Many (if not all) of the annotation specifications that are currently in wide use are based on theories of language that were created prior to the annotation task being created. For example, the TLINK tag in ISO-TimeML is based largely on James Allen’s work in temporal reasoning (Allen 1984; Pustejovsky et al. 2003), and ISO-Space has been influenced by the qualitative spatial reasoning work of Randell et al. (1992) and others. Similarly, syntactic bracketing and POS labeling work, as well as existing semantic role labeling, are all based on models developed over years of linguistic research and then applied through the creation of syntactic specifications.

Different Kinds of Standards

Previously we mentioned that one of the aspects of having an interoperable annotation project is using a standardized format for your annotation files, as well as using existing models and specs. However, file specifications are not the only kind of standards that exist in annotation: there are also annotation specifications that have been accepted by the community as go-to (or de facto) standards for certain tasks. While there are no mandated (a.k.a. de jure) standards in the annotation community, there are varying levels and types of de facto standards that we will discuss here.

ISO Standards

The International Organization for Standardization (ISO) is the body responsible for creating standards that are used around the world for ensuring compatibility of systems between businesses and government, and across borders. ISO is the organization that helps determine what the consensus will be for many different aspects of daily life, such as the size of DVDs, representation of dates and times, and so on. There are even ISO standards for representing linguistic annotations in general and for certain types of specifications, in particular ISO-TimeML and ISO-Space. Of course, you aren’t required to use ISO standards (there’s no Annotation Committee that enforces use of these standards), but they do represent a good starting point for most annotation tasks, particularly those standards related to representation.

Note

ISO standards are created with the intent of interoperability, which sets them apart from other de facto standards, as those often become the go-to representation simply because they were there first, or were used by a large community at the outset and gradually became ingrained in the literature.
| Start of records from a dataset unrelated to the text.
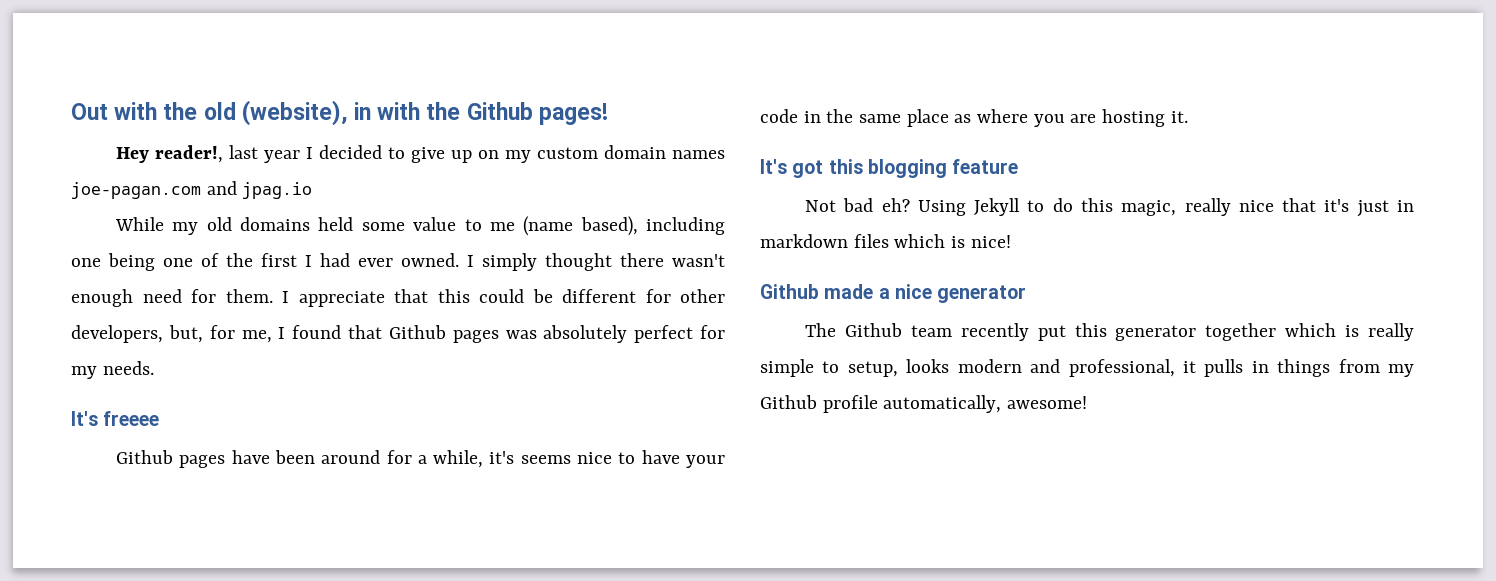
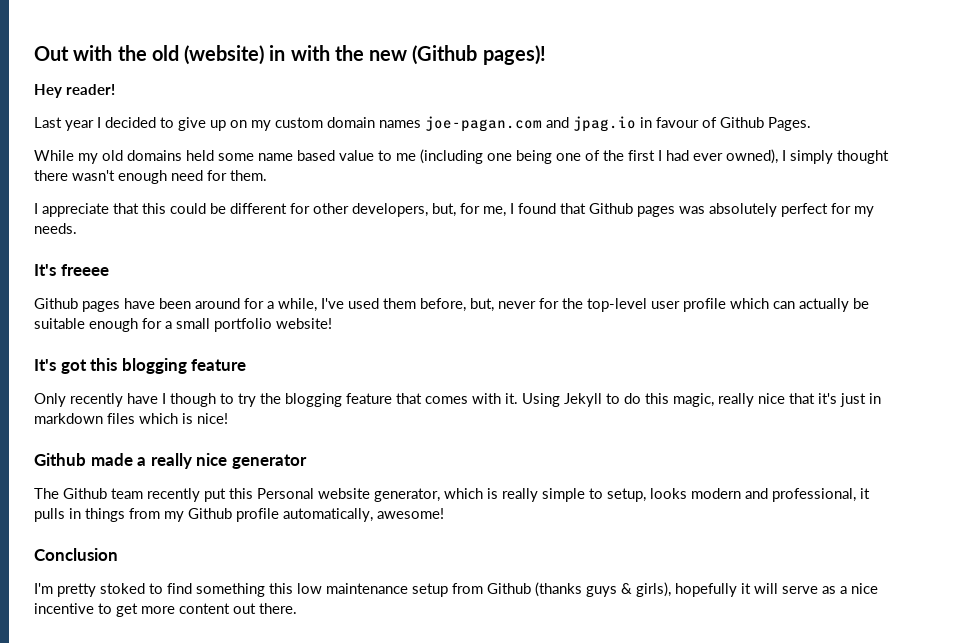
[241,100,348,126] (website), -> [184,45,265,65] (website)
[466,102,608,125] Github pages! -> [369,45,546,65] new (Github pages)!
[155,145,259,163] reader!, last -> [66,84,115,95] [34,117,62,128] reader! // Last
(313, 190) none -> [640,117,811,131] in favour of Github Pages.
(405, 226) none -> [258,150,335,161] name based
[523,216,725,236] (name based), including -> [420,149,483,164] (including
[401,253,459,267] owned. -> [726,149,778,164] owned),
(273, 296) none -> (267, 175) //
[489,450,725,468] [760,109,1188,127] it's seems nice to have your code in the same place as where you are hosting it. -> [321,298,869,312] [34,318,332,332] I've used them before, but, never for the top-level user profile which can actually be suitable enough for a small portfolio website!
[805,198,910,212] Not bad eh? -> [34,393,518,407] Only recently have I though to try the blogging feature that comes with it.
(890, 293) none -> [150,453,192,469] really
[1115,323,1277,341] generator together -> [257,488,440,502] Personal website generator,
(1088, 402) none -> [34,548,118,561] [34,582,878,597] [34,603,297,617] // Conclusion // I'm pretty stoked to find something this low maintenance setup from Github (thanks guys & girls), hopefully it will serve as a nice incentive to get more content out there.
While this doesn’t mean that non-ISO standards are inherently problematic, it does mean that they may not have been created with interoperability in mind.
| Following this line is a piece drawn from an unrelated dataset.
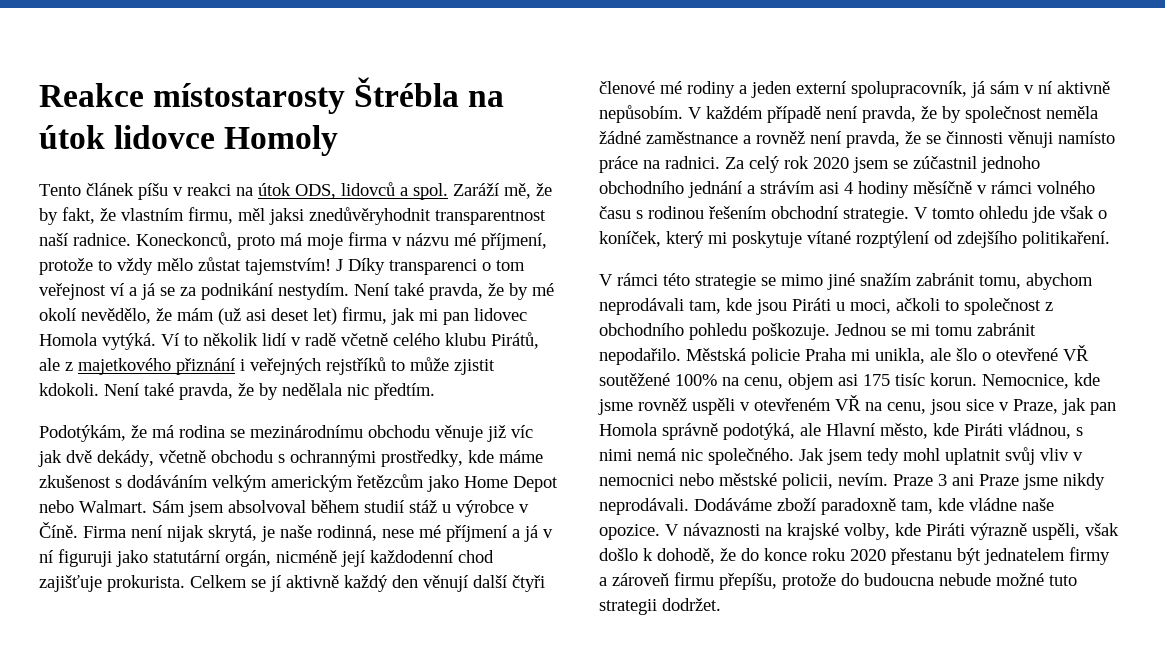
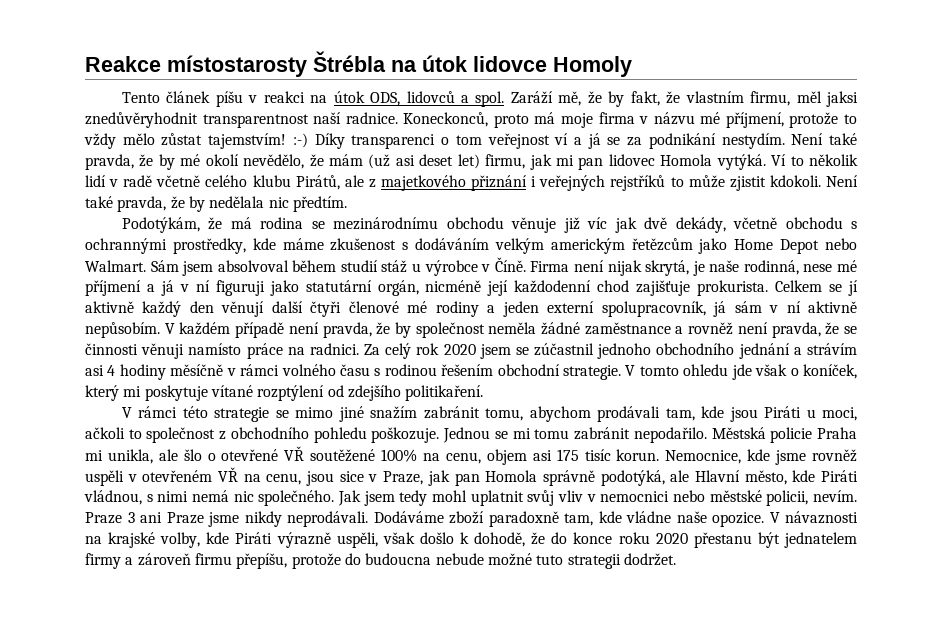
[336,259,343,271] J -> [292,133,308,148] :-)
[599,298,684,315] neprodávali -> [597,406,661,422] prodávali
Annotation format standards

Linguistic annotation projects are being done all over the world for many different, but often complementary, reasons. Because of this, in the past few years ISO has been developing the Linguistic Annotation Framework (LAF), a model for annotation projects that is abstract enough to apply to any level of linguistic annotation.

How can a model be flexible enough to encompass all of the different types of annotation tasks? LAF takes a two-pronged approach to standardization. First, it focuses on the structure of the data, rather than the content. Specifically, the LAF standard allows for annotations to be represented in any format that the task organizers like, so long as it can be transmuted into LAF’s XML-based “dump format,” which acts as an interface for all manner of annotations. The dump format has the following qualities (Ide and Romary 2006):

The annotation is kept separate from the text it is based on, and annotations are associated with character or element offsets derived from the text.
Each level of annotation is stored in a separate document.
Annotations that represent hierarchical information (e.g., syntax trees) must be either represented with embedding in the XML dump format, or use a flat structure that symbolically represents relationships.
When different annotations are merged, the dump format must be able to integrate overlapping annotations in a way that is compatible with XML.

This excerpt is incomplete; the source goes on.